Zamco absorbs $100m bad loans John Mangudya
RBZ Governor John Mangudya

RBZ Governor John Mangudya

Business Reporter
THE Zimbabwe Asset Management Company (Zamco) has absorbed about $100 million of the $750 million non-performing loans in the banking sector.

Zamco is an independent asset management company established by the Reserve Bank of Zimbabwe (RBZ) last year to resolve the scourge of non-performing loans (NPLs) by buying out from the commercial banks their collaterised loan books.

The entity started operating early this year.

Finance and Economic Development Minister Patrick Chinamasa said the formation of Zamco did not mean that the Central Bank would take over any loans that were recklessly given without due diligence.
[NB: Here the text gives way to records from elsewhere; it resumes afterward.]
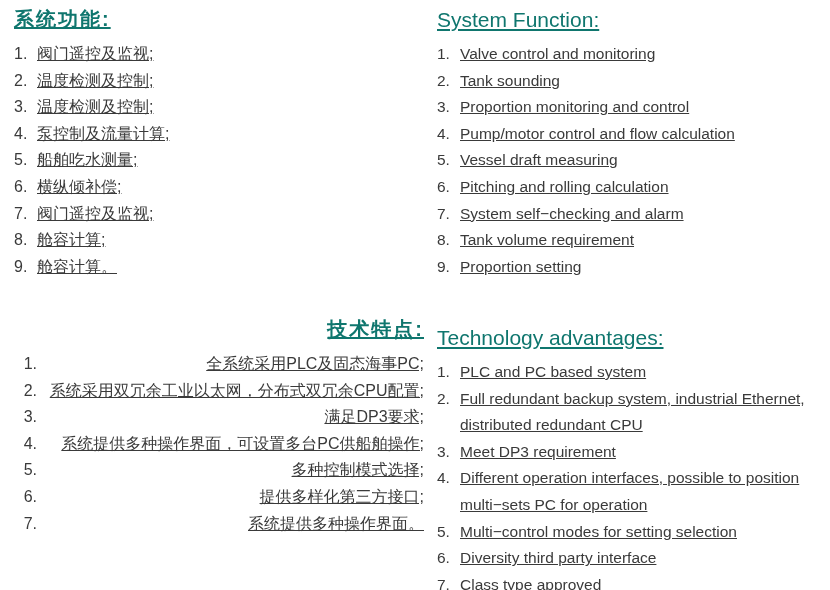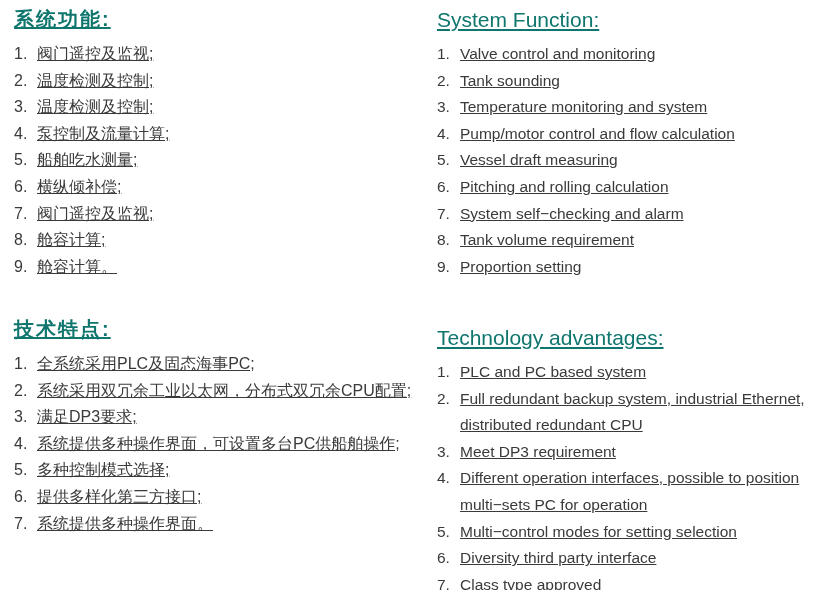--- a/index.html
+++ b/index.html
@@ -16,21 +16,21 @@
   .page {
     position: relative;
     width: 830px;
     height: 590px;
     background: #ffffff;
     overflow: hidden;
   }
   .sec { position: absolute; }
   .sec.s1-left  { left: 14px;  top: 6px;   width: 410px; }
   .sec.s1-right { left: 437px; top: 6px;   width: 392px; }
-  .sec.s2-left  { left: 14px;  top: 316px; width: 410px; }
+  .sec.s2-left  { left: 14px;  top: 316px; width: 410px; text-align: right; }
   .sec.s2-right { left: 437px; top: 324px; width: 392px; }
 
   .hd {
     margin: 0 0 8px 0;
     font-size: 21px;
     line-height: 27px;
     font-weight: 400;
     color: #0f766e;
     text-decoration: underline;
   }
@@ -112,21 +112,21 @@
     <div class="row">
         <span class="num">1.</span>
         <span class="txt">Valve control and monitoring</span>
       </div>
         <div class="row">
         <span class="num">2.</span>
         <span class="txt">Tank sounding</span>
       </div>
         <div class="row">
         <span class="num">3.</span>
-        <span class="txt">Temperature monitoring and system</span>
+        <span class="txt">Proportion monitoring and control</span>
       </div>
         <div class="row">
         <span class="num">4.</span>
         <span class="txt">Pump/motor control and flow calculation</span>
       </div>
         <div class="row">
         <span class="num">5.</span>
         <span class="txt">Vessel draft measuring</span>
       </div>
         <div class="row">

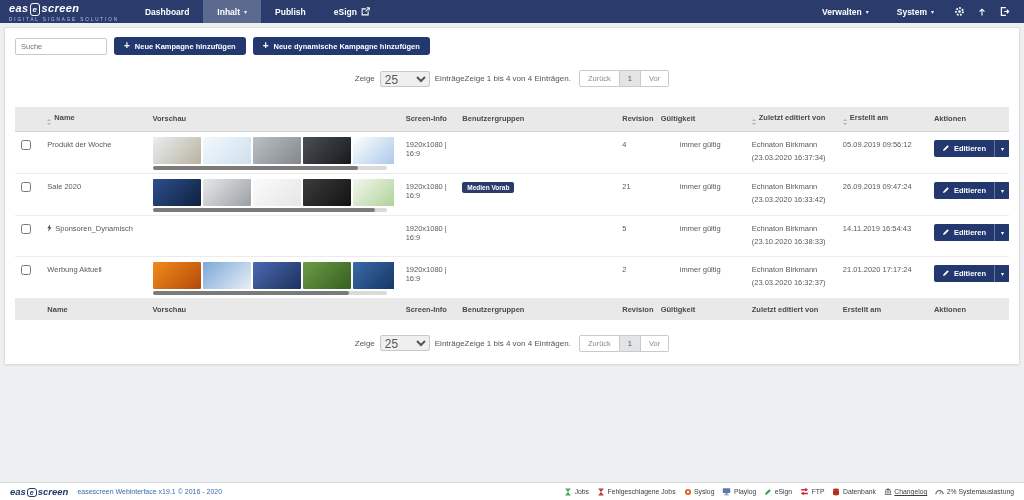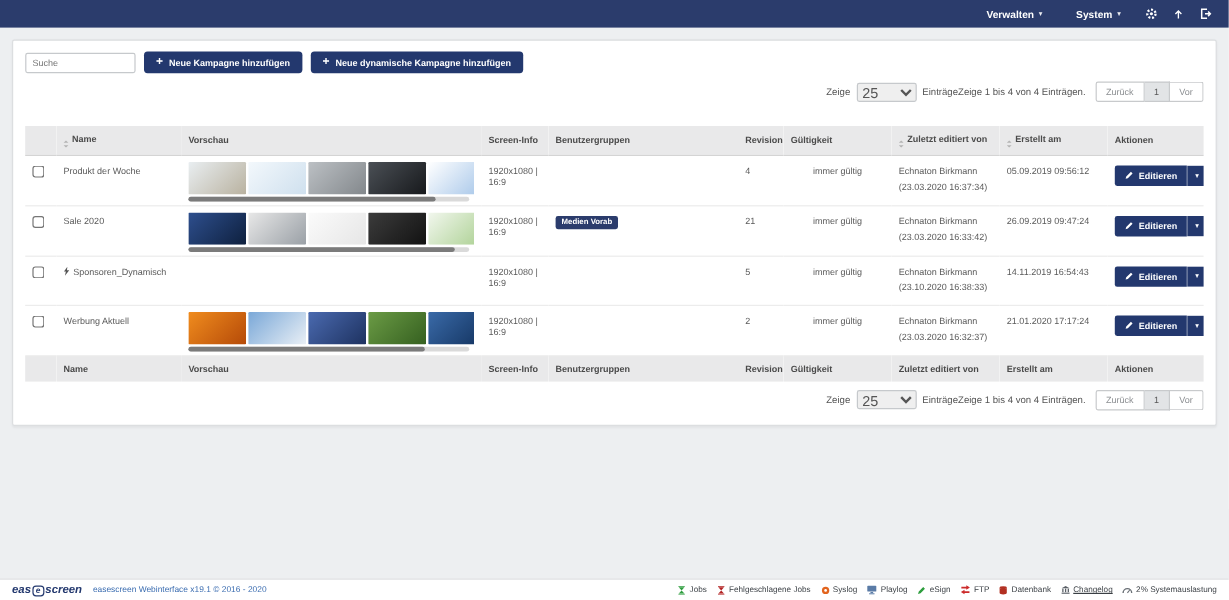--- a/index.html
+++ b/index.html
@@ -21,37 +21,37 @@
   .nav-left, .nav-right { display: flex; align-items: stretch; }
   .nav-right { margin-left: auto; align-items: center; padding-right: 8px;}
   .nav-item {
     display: flex; align-items: center; gap: 4px; padding: 0 14px;
     font-size: 8.5px; font-weight: bold; color: #fff; cursor: pointer; white-space: nowrap;
   }
   .nav-item.active { background: rgba(255,255,255,.24); }
   .caret { font-size: 6px; line-height: 1; opacity: .9; }
   .nav-icon-btn { padding: 0 6px; display: flex; align-items: center; cursor: pointer; }
   
-  .content { padding: 10px; }
+  .content { padding: 4px; }
   .panel {
     background: #fff; border: 1px solid #dcdee0; border-radius: 2px;
     padding: 9px 10px 12px 10px; box-shadow: 0 1px 2px rgba(0,0,0,.05);
   }
   .toolbar-row { display: flex; gap: 7px; align-items: center; }
   .search-input {
     width: 92px; height: 17px; border: 1px solid #c6c9cc; border-radius: 2px;
     font-size: 7.5px; padding: 0 5px; color: #555; font-family: inherit;
   }
   .btn-navy {
     background: #23386e; color: #fff; border: none; border-radius: 3px;
     height: 18px; padding: 0 10px; font-size: 7.5px; font-weight: bold;
     display: inline-flex; align-items: center; gap: 5px; cursor: pointer; font-family: inherit;
   }
   .plus { font-size: 10px; font-weight: bold; line-height: 1; }
-  .controls-row { display: flex; justify-content: flex-end; align-items: center; margin-top: 7px; }
+  .controls-row { display: flex; justify-content: center; align-items: center; margin-top: 15px; }
   .length-menu { display: flex; align-items: center; gap: 5px; color: #555; font-size: 8px; }
   .length-select { font-size: 12px; height: 16px; border: 1px solid #c6c9cc; border-radius: 2px; color: #555; width: 50px; font-family: inherit;}
   .pg-wrap { display: flex; align-items: center; gap: 8px; font-size: 8px; color: #555; }
   .pager { display: flex; }
   .pg-btn {
     border: 1px solid #c8cacc; background: #fff; color: #8a8d90; font-size: 7.5px;
     padding: 3px 8px; cursor: pointer; font-family: inherit;
   }
   .pg-btn + .pg-btn { border-left: none; }
   .pg-btn.current { background: #e2e4e6; color: #555; }
@@ -108,20 +108,45 @@
   .pf-version { font-size: 7px; color: #3a6cb0; }
   .pf-status { display: flex; align-items: center; gap: 8px; }
   .status-item { display: inline-flex; align-items: center; gap: 2.5px; font-size: 6.8px; color: #3a3f44; cursor: pointer; white-space: nowrap;}
   .status-item.link span { text-decoration: underline; }
   svg { display: block; }
 </style>
 </head>
 <body>
 
 <nav class="topbar">
+  <div class="logo-block">
+    <div class="logo-line"><span>eas</span><span class="logo-e">e</span><span>screen</span></div>
+    <div class="logo-tag">DIGITAL SIGNAGE SOLUTION</div>
+  </div>
+  <div class="nav-left">
+    <div class="nav-item">
+        <span>Dashboard</span>
+      </div>
+    <div class="nav-item active">
+        <span>Inhalt</span>
+        <span class="caret">▾</span>
+      </div>
+    <div class="nav-item">
+        <span>Publish</span>
+      </div>
+    <div class="nav-item">
+        <span>eSign</span>
+      <span>
+        <svg viewBox="0 0 12 12" width="9" height="9">
+            <path d="M6.5 2.5H1.5v8h8v-5" fill="none" stroke="#fff" stroke-width="1.4"></path>
+            <path d="M7.5 1h3.5v3.5M10.8 1.2L6 6" fill="none" stroke="#fff" stroke-width="1.4"></path>
+          </svg>
+      </span>
+    </div>
+  </div>
   <div class="nav-right">
     <div class="nav-item">
         <span>Verwalten</span>
         <span class="caret">▾</span>
       </div>
     <div class="nav-item">
         <span>System</span>
         <span class="caret">▾</span>
       </div>
     <div class="nav-icon-btn">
“The main objective of this company is to buy out from the commercial banks collaterised loan books of the commercial institutions.

“The Reserve Bank, under this company will not take over any loans which were recklessly given without appropriate security,” he told Parliament on Wednesday.

“Already, this company (Zamco), in a very short period of time, two months, has already taken nearly $100 million from the loan book of financial institutions. Work is underway to proceed with that arrangement.”

The minister said the stock of non-performing loans across all the banking institutions was around $750 million.

He said the asset management firm was buying out NPLs with a view to clean up the balance sheets of commercial banks so that they are put in a state where they can confidently resume trading and lending.

In the 2015 monetary policy statement, RBZ governor, John Mangudya said the central bank was committed to ensuring that Zamco’s systems and processes were in line with international best practice.

In that regard, the assent management firm has received technical assistance from the International Monetary Fund.

The RBZ chief has said Zamco’s strategy for funding the acquisition of NPLs will comprise a number of options including government funding through long-term debt instruments that were approved in the 2015 national budget statement.

Mangudya also said NPLs acquisition approach was meant to prevent a moral hazard in the banking sector.

“This will also avoid Zamco being seen as pardoning past bad lending decisions. As part of the preparatory work the Reserve Bank in conjunction with Zamco carried out a market-wide exercise in December 2014 to ascertain the level of NPLs that meet the eligibility criteria,” he said.